Read The Kites Page 17


  “I could feel that, all right.”

  She’s got a heavy military greatcoat, a stretcher with a nurse’s red cross; I’ve kept the long hair and the beret from our happy times.

  “How are things going here?”

  “The keep-your-head-downs and the play-your-cards-rights. But it’ll change.”

  “Watch out, Ludo. If you ever get arrested …”

  “Nothing will happen to you.”

  “And if you’re killed?”

  “Well, then, someone else will love you, and that’s that.”

  “Then who? Hans?”

  I am silent. She still enjoys teasing me as much as she always did.

  “How much more time, Ludo?”

  “I don’t know. There’s always that old saying, ‘We’re living off hope,’ but I’m starting to think hope is the one living off us.”

  Waking up is our best time: a warm bed is always a little bit of a wife. I draw these moments out as much as I can, but day always comes, bearing its weight of reality, messages to carry, new contacts to establish. I hear the floorboards creak, I watch Lila dress, moving to and fro under my eyelids; she goes down to the kitchen, lights the fire, puts the water on to boil — and I laugh at the thought that this girl, who never did such menial chores in her life, has learned to keep house so quickly.

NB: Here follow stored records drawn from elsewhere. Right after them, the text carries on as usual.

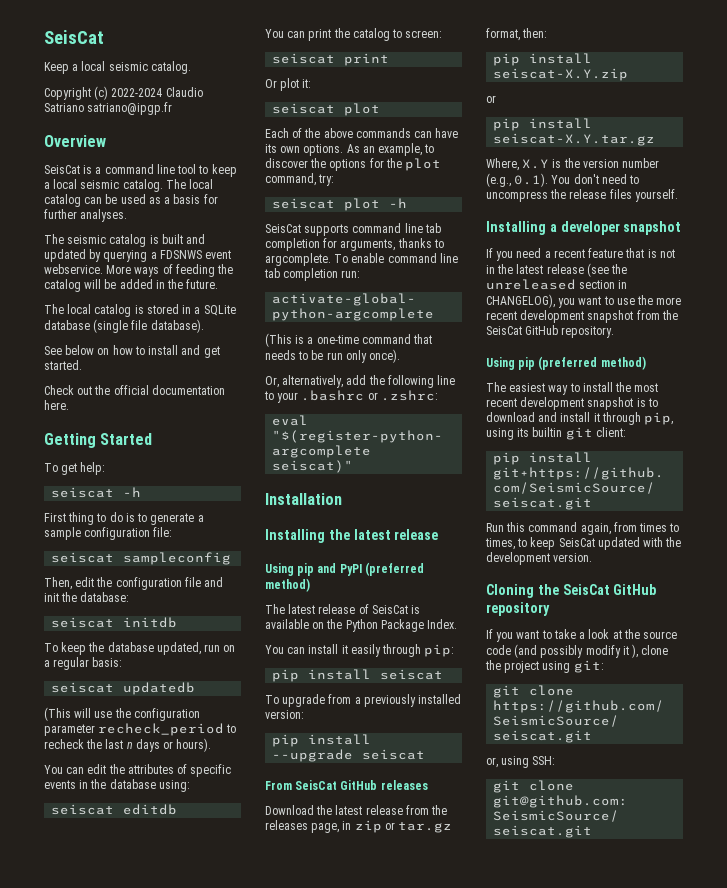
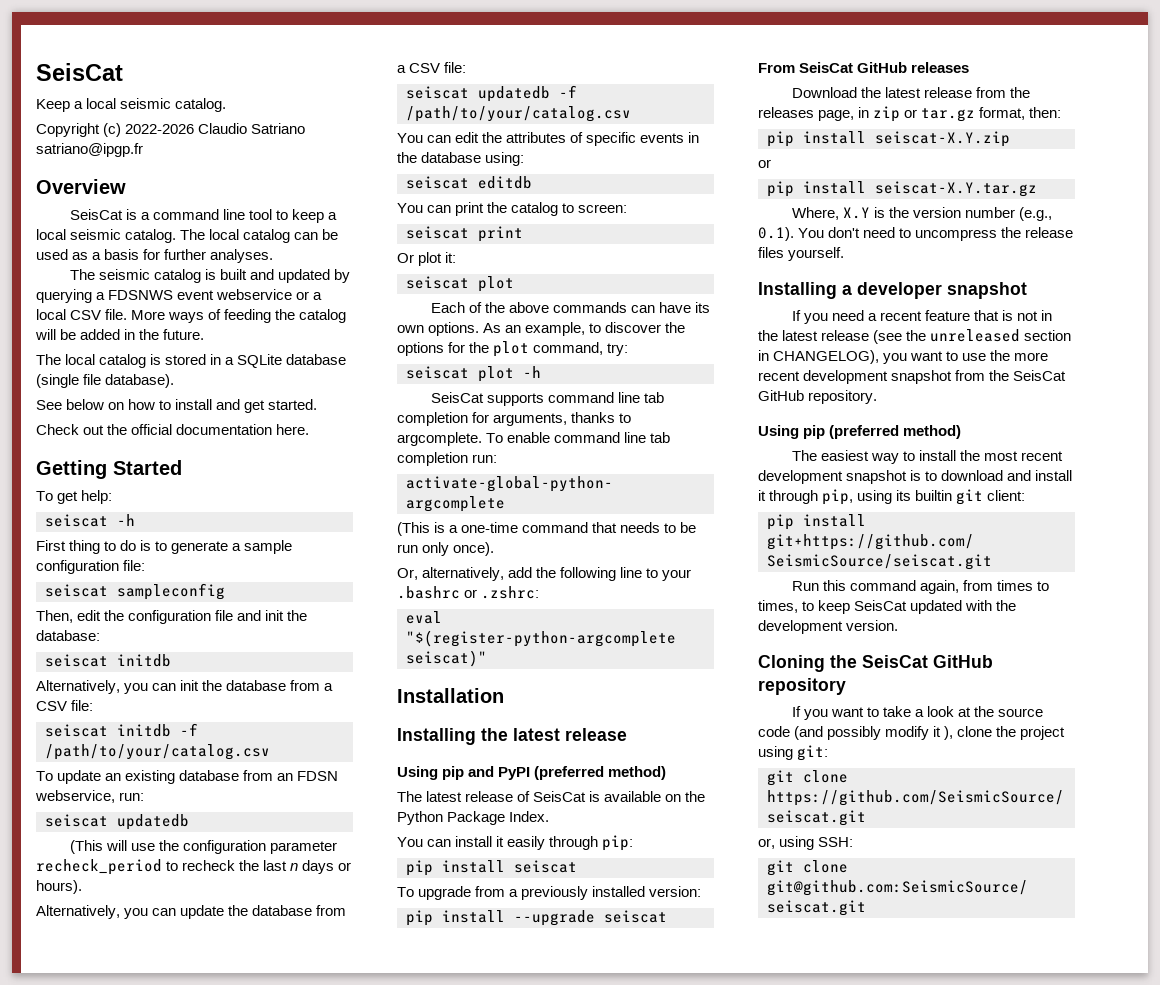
- Copyright (c) 2022-2024 Claudio Satriano satriano@ipgp.fr
+ Copyright (c) 2022-2026 Claudio Satriano satriano@ipgp.fr
- The seismic catalog is built and updated by querying a FDSNWS event webservice.
+ The seismic catalog is built and updated by querying a FDSNWS event webservice or a local CSV file.
- To keep the database updated, run on a regular basis:
+ Alternatively, you can init the database from a CSV file:
+ seiscat initdb -f /path/to/your/catalog.csv
+ To update an existing database from an FDSN webservice, run:
+ Alternatively, you can update the database from a CSV file:
+ seiscat updatedb -f /path/to/your/catalog.csv

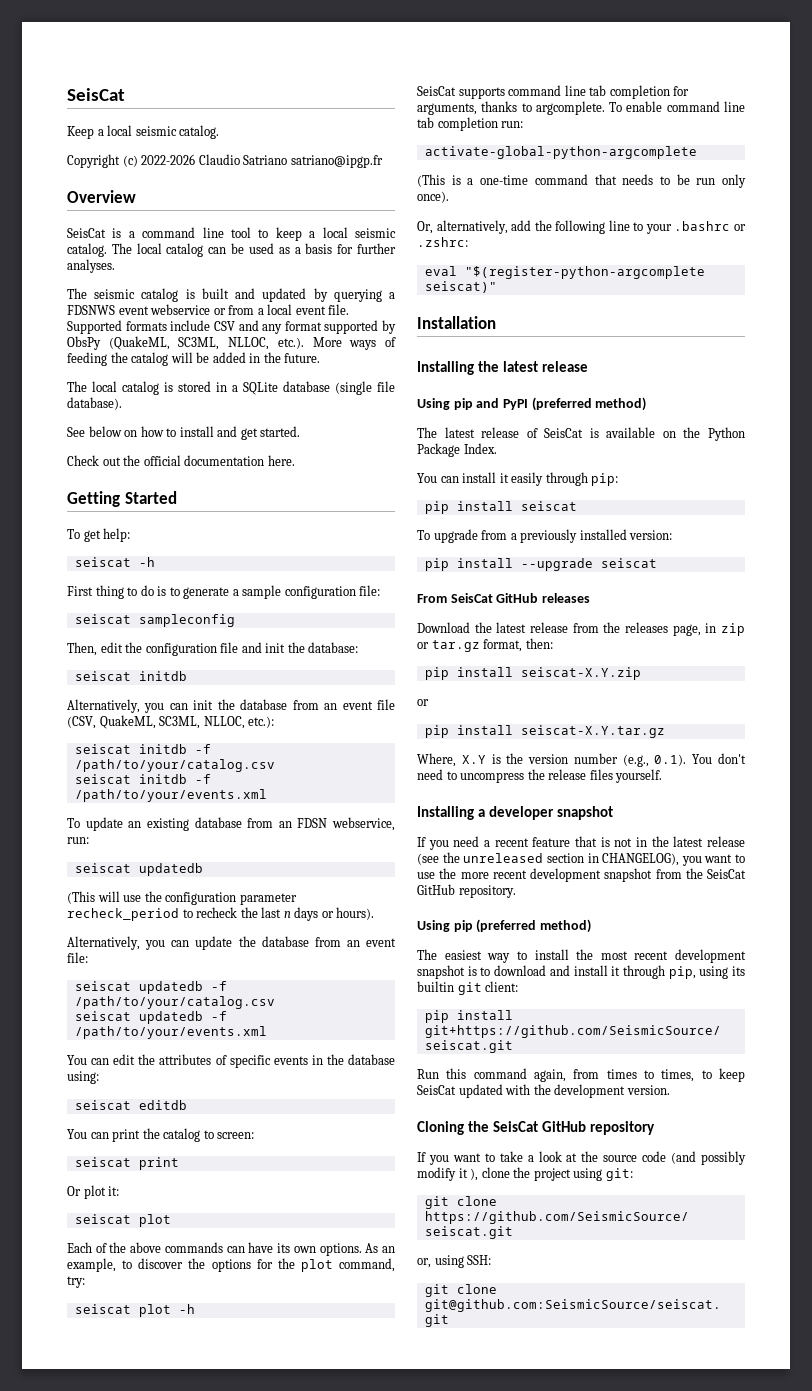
- The seismic catalog is built and updated by querying a FDSNWS event webservice or a local CSV file. More ways of feeding the catalog will be added in the future.
+ The seismic catalog is built and updated by querying a FDSNWS event webservice or from a local event file. Supported formats include CSV and any format supported by ObsPy (QuakeML, SC3ML, NLLOC, etc.). More ways of feeding the catalog will be added in the future.
- Alternatively, you can init the database from a CSV file:
+ Alternatively, you can init the database from an event file (CSV, QuakeML, SC3ML, NLLOC, etc.):
+ seiscat initdb -f /path/to/your/events.xml
- Alternatively, you can update the database from a CSV file:
+ Alternatively, you can update the database from an event file:
+ seiscat updatedb -f /path/to/your/events.xml

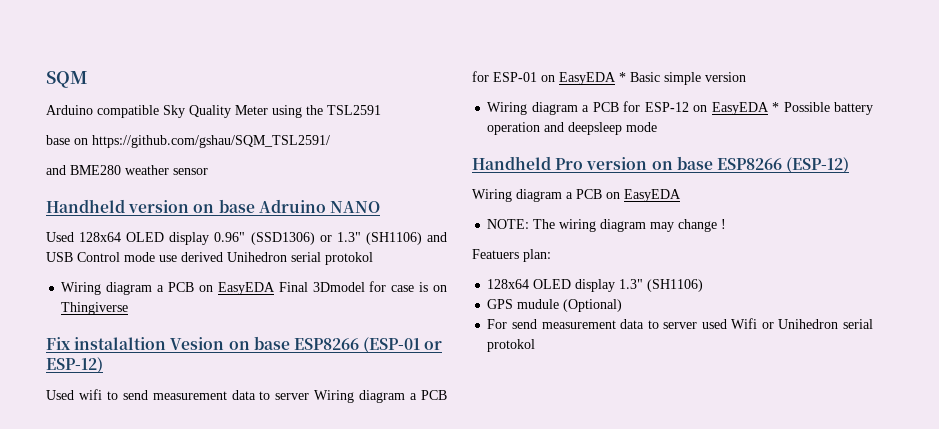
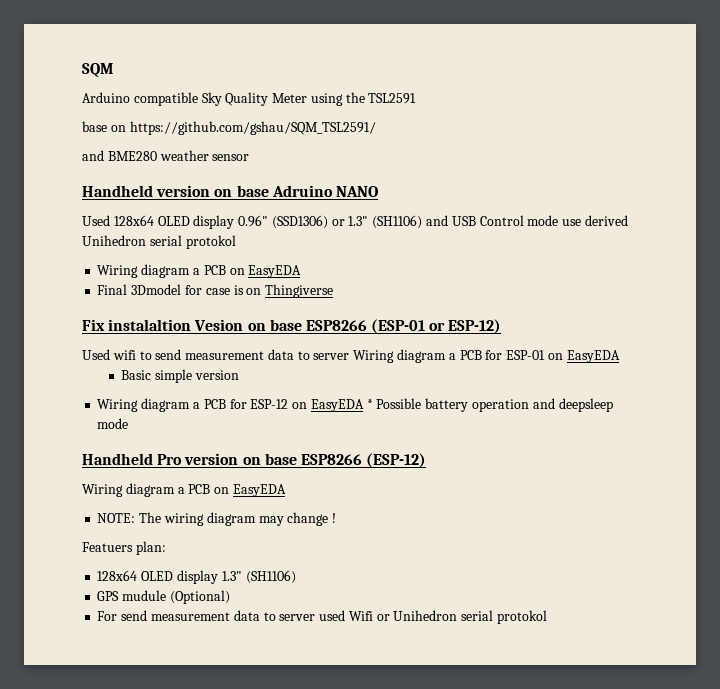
  Used 128x64 OLED display 0.96" (SSD1306) or 1.3" (SH1106) and USB Control mode use derived Unihedron serial protokol
- Wiring diagram a PCB on EasyEDA Final 3Dmodel for case is on Thingiverse
+ Wiring diagram a PCB on EasyEDA
+ Final 3Dmodel for case is on Thingiverse
- Used wifi to send measurement data to server Wiring diagram a PCB for ESP-01 on EasyEDA * Basic simple version
+ Used wifi to send measurement data to server Wiring diagram a PCB for ESP-01 on EasyEDA
+ Basic simple version

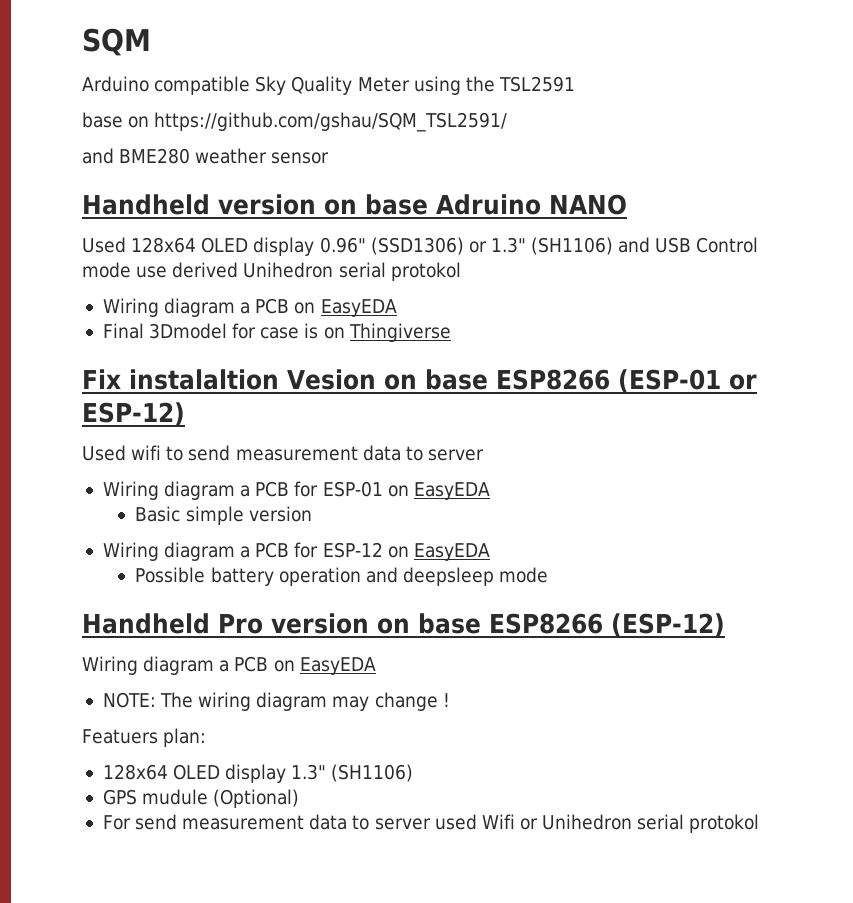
- Used wifi to send measurement data to server Wiring diagram a PCB for ESP-01 on EasyEDA
+ Used wifi to send measurement data to server
+ Wiring diagram a PCB for ESP-01 on EasyEDA
- Wiring diagram a PCB for ESP-12 on EasyEDA * Possible battery operation and deepsleep mode
+ Wiring diagram a PCB for ESP-12 on EasyEDA
+ Possible battery operation and deepsleep mode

  My uncle grumbles: “There are only two other people living entirely off memory like you — de Gaulle in London and Duprat at the Clos Joli.”

  And then he laughs. “I wonder which of them will end up winning.”

  30

  The Clos Joli continued to prosper, but Marcellin Duprat’s reputation in the area began to suffer; he was accused of serving the occupier too well; as for our comrades, they hated him cordially. I knew him better than that and defended him when my friends called him a bootlicker or a collaborator. Truth be told, as soon as the Occupation began, with the German superior officers and the entire Parisian elite already flocking to his “galleries” and his “rotunda,” Duprat made his choice. His restaurant had to remain what it always had been: one of France’s proudest landmarks, and every day, he, Marcellin Duprat, intended to show the enemy a thing that could not be defeated. But since the Germans felt so comfortable there, and were unstinting in their protection of him, his attitude was misunderstood and harshly judged. I myself observed an altercation at the Petit-Gris, where Duprat had stopped to buy a tinder lighter and was called out by Monsieur Mazier, the solicitor, who did not mince his words: “You should be ashamed, Duprat. The whole nation’s eating rutabaga and you’re treating the Germans to truffles and foie gras. You know what we call the menu of your Clos Joli around here? The menu of shame.”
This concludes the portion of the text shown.